* _WORK INSTRUCTION_
Lines before the one containing "[1046,541,1080,557] 我们 -> (481, 1834) none" are left out; output the rest of the data exactly, through the final line.

* _Before-and-after change data_
═══

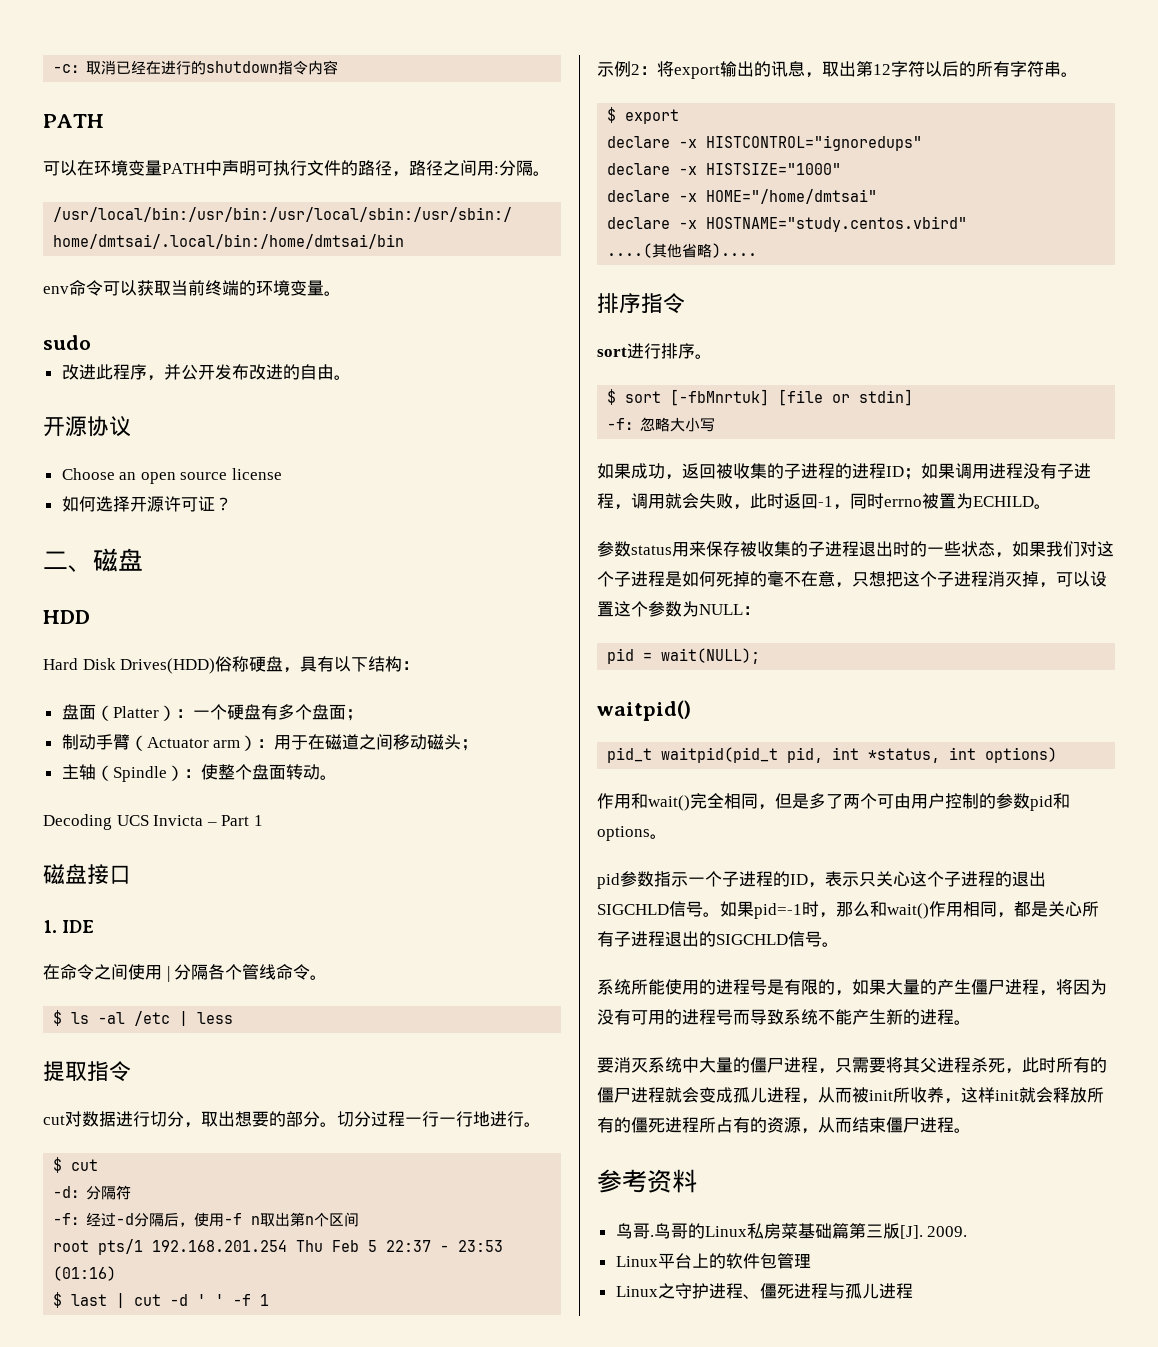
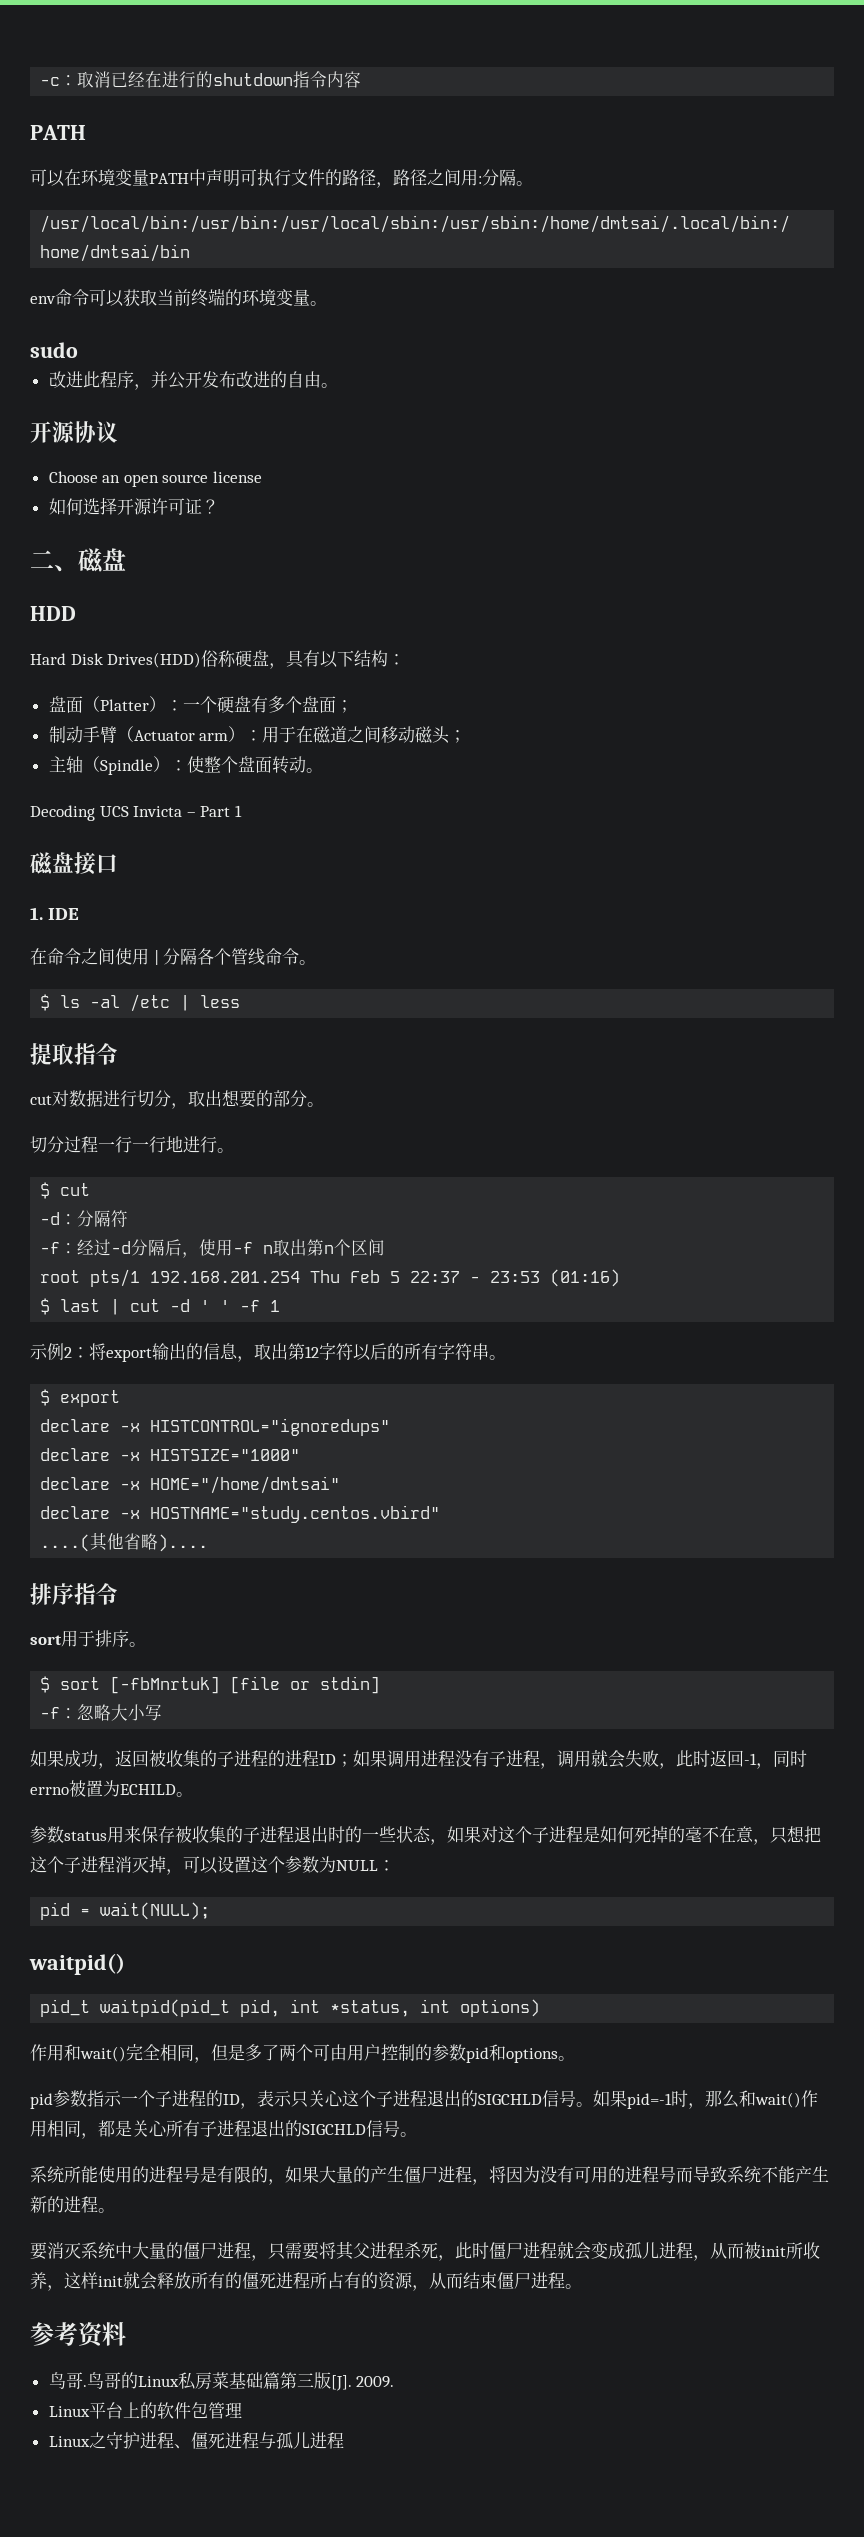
(337, 1124) none -> (324, 1104) //
[771,61,788,77] 讯 -> [203,1343,220,1360] 信
[627,343,661,359] 进行 -> [61,1630,95,1647] 用于
[1046,541,1080,557] 我们 -> (481, 1834) none
[995,871,1046,887] 的退出 -> [427,2090,478,2107] 退出的
[1056,1057,1107,1073] 所有的 -> (489, 2250) none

═══

* _EXERCISE ANSWER_
[1046,541,1080,557] 我们 -> (481, 1834) none
[995,871,1046,887] 的退出 -> [427,2090,478,2107] 退出的
[1056,1057,1107,1073] 所有的 -> (489, 2250) none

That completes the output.